Y, dando un salto en él, siguiéndole Sancho, cortó el cordel, y el barco se fue apartando poco a poco de la ribera; y cuando Sancho se vio obra de dos varas dentro del río, comenzó a temblar, temiendo su perdición; pero ninguna cosa le dio más pena que el oír roznar al rucio y el ver que Rocinante pugnaba por desatarse, y díjole a su señor:
– El rucio rebuzna, condolido de nuestra ausencia, y Rocinante procura ponerse en libertad para arrojarse tras nosotros. ¡Oh carísimos amigos, quedaos en paz, y la locura que nos aparta de vosotros, convertida en desengaño, nos vuelva a vuestra presencia!
Y, en esto, comenzó a llorar tan amargamente que don Quijote, mohíno y colérico, le dijo:
– ¿De qué temes, cobarde criatura? ¿De qué lloras, corazón de mantequillas? ¿Quién te persigue, o quién te acosa, ánimo de ratón casero, o qué te falta, menesteroso en la mitad de las entrañas de la abundancia? ¿Por dicha vas caminando a pie y descalzo por las montañas rifeas, sino sentado en una tabla, como un archiduque, por el sesgo curso deste agradable río, de donde en breve espacio saldremos al mar dilatado?
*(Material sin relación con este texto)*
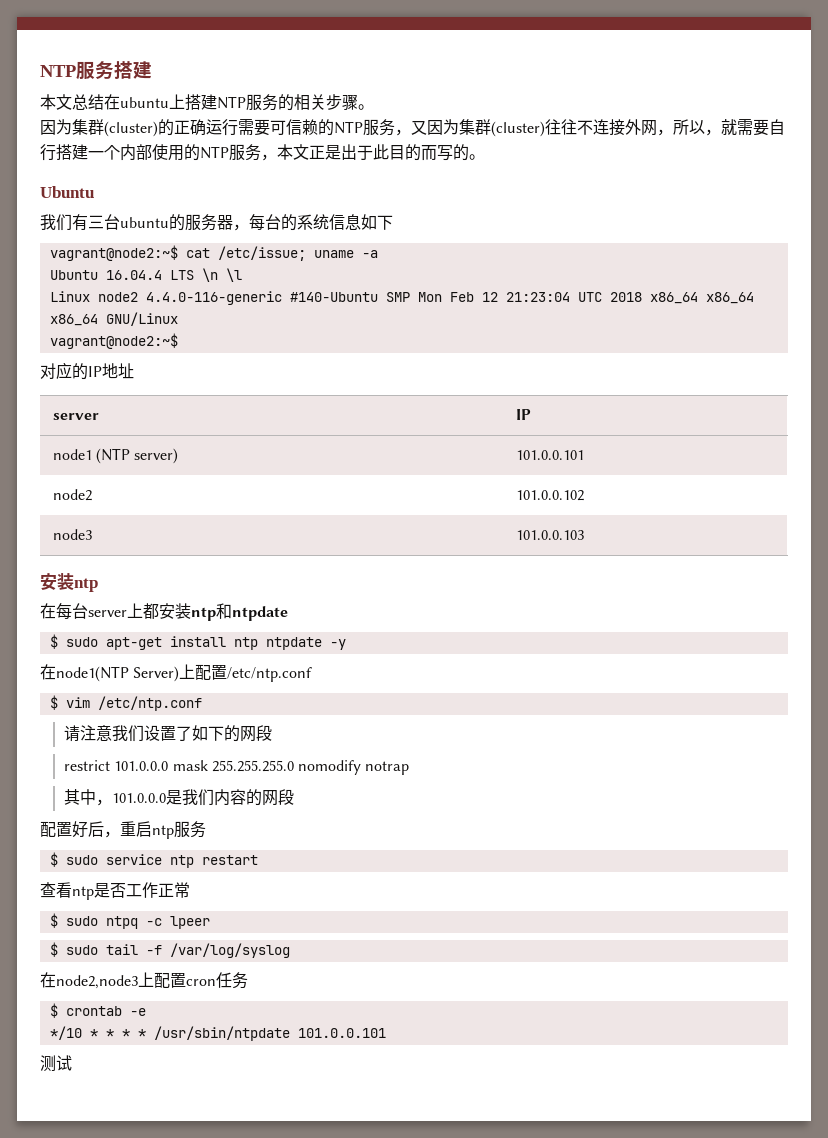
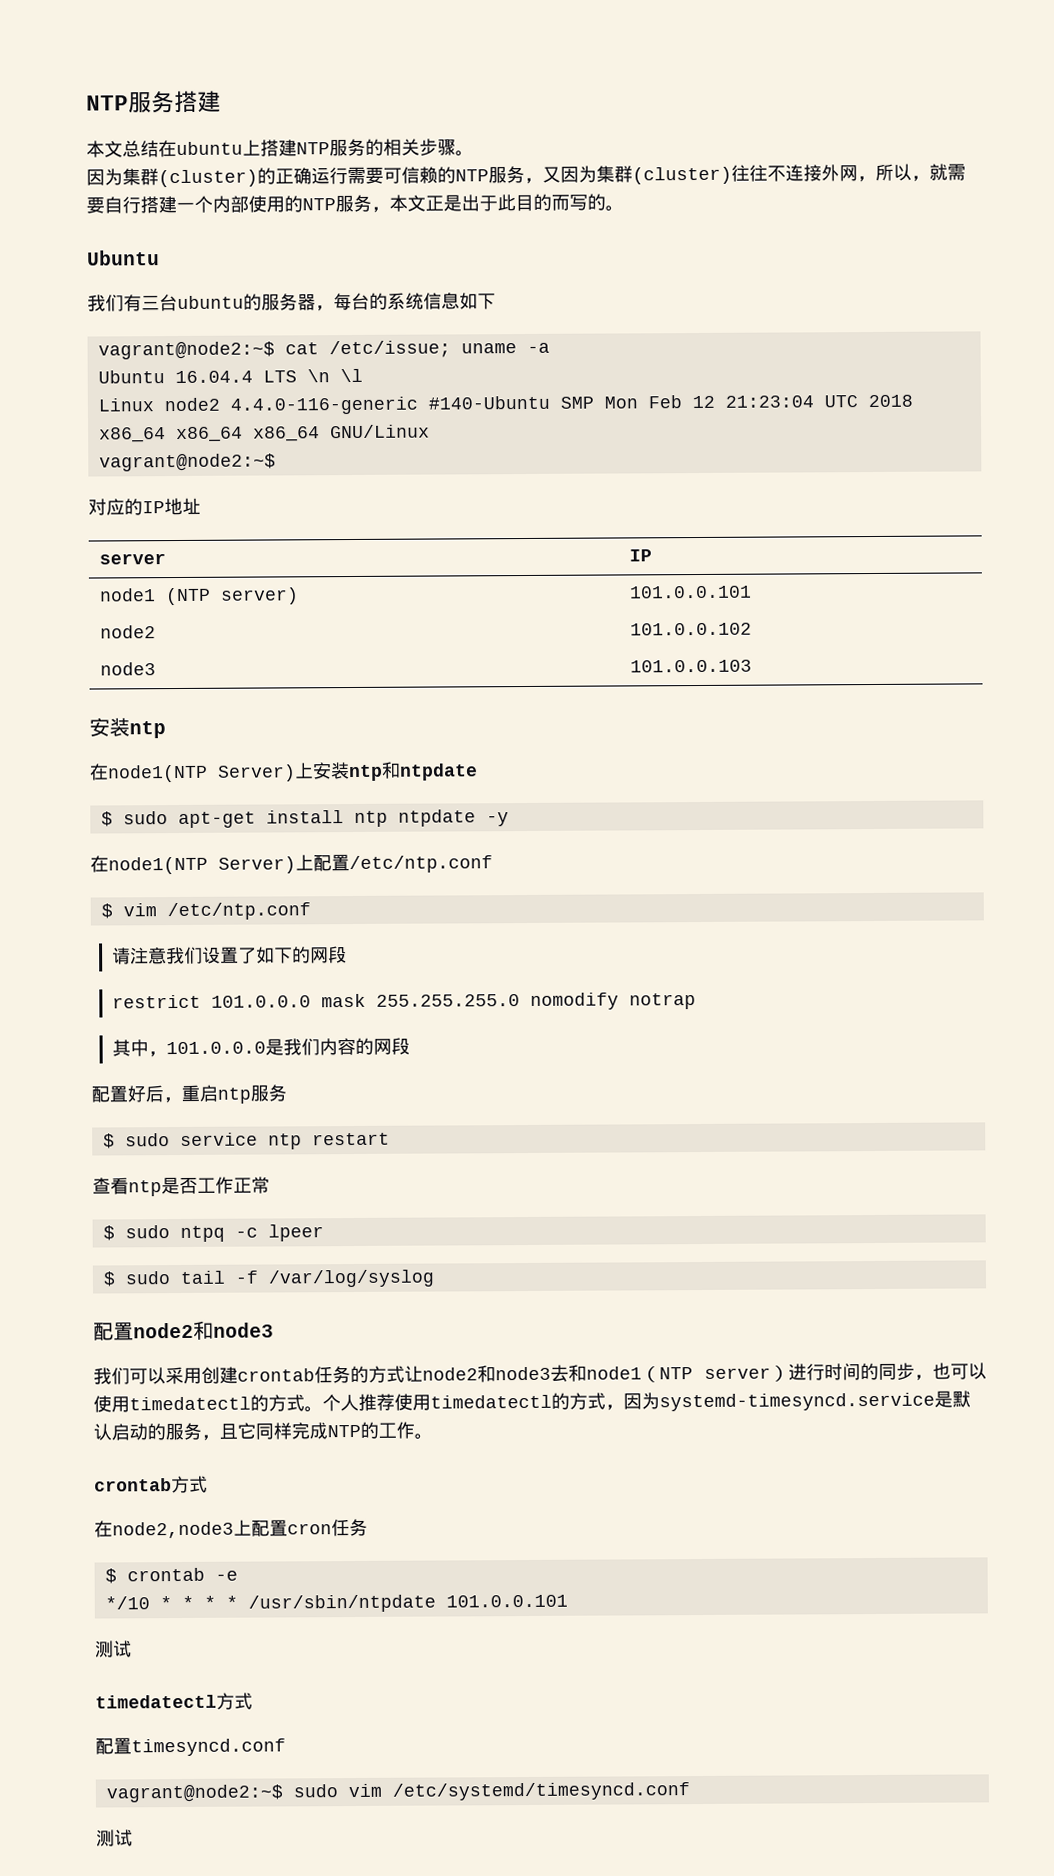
[56,603,159,619] 每台server上都 -> [107,762,314,783] node1(NTP Server)上
(290, 950) none -> [93,1320,274,1341] [93,1362,987,1385] [93,1390,971,1413] [93,1421,433,1441] [94,1475,208,1494] // 配置node2和node3 // 我们可以采用创建crontab任务的方式让node2和node3去和node1（NTP server）进行时间的同步，也可以使用timedatectl的方式。个人推荐使用timedatectl的方式，因为systemd-timesyncd.service是默认启动的服务，且它同样完成NTP的工作。 // crontab方式
(72, 1063) none -> [95,1692,253,1710] [95,1737,286,1757] [105,1782,690,1803] [96,1829,133,1847] // timedatectl方式 // 配置timesyncd.conf // vagrant@node2:~$ sudo vim /etc/systemd/timesyncd.conf // 测试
Pero ya habemos de haber salido, y caminado, por lo menos, setecientas o ochocientas leguas; y si yo tuviera aquí un astrolabio con que tomar la altura del polo, yo te dijera las que hemos caminado; aunque, o yo sé poco, o ya hemos pasado, o pasaremos presto, por la línea equinocial, que divide y corta los dos contrapuestos polos en igual distancia.
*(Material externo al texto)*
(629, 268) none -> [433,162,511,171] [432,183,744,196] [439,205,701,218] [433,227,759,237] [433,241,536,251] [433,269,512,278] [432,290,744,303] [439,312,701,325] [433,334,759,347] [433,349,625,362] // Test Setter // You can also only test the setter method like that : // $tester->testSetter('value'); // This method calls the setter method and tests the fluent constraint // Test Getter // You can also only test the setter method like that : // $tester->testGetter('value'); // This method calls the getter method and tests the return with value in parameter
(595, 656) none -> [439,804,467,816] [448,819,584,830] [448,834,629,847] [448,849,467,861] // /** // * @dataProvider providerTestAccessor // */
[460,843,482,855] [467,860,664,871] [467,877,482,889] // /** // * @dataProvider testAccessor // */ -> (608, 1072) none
– Y cuando lleguemos a esa leña que vuestra merced dice -preguntó Sancho-, ¿cuánto habremos caminado?
– Mucho -replicó don Quijote-, porque de trecientos y sesenta grados que contiene el globo, del agua y de la tierra, según el cómputo de Ptolomeo, que fue el mayor cosmógrafo que se sabe, la mitad habremos caminado, llegando a la línea que he dicho.
– Por Dios -dijo Sancho-, que vuesa merced me trae por testigo de lo que dice a una gentil persona, puto y gafo, con la añadidura de meón, o meo, o no sé cómo.
Rióse don Quijote de la interpretación que Sancho había dado al nombre y al cómputo y cuenta del cosmógrafo Ptolomeo, y díjole:
– Sabrás, Sancho, que los españoles y los que se embarcan en Cádiz para ir a las Indias Orientales, una de las señales que tienen para entender que han pasado la línea equinocial que te he dicho es que a todos los que van en el navío se les mueren los piojos, sin que les quede ninguno, ni en todo el bajel le hallarán, si le pesan a oro; y así, puedes, Sancho, pasear una mano por un muslo, y si topares cosa viva, saldremos desta duda; y si no, pasado habemos.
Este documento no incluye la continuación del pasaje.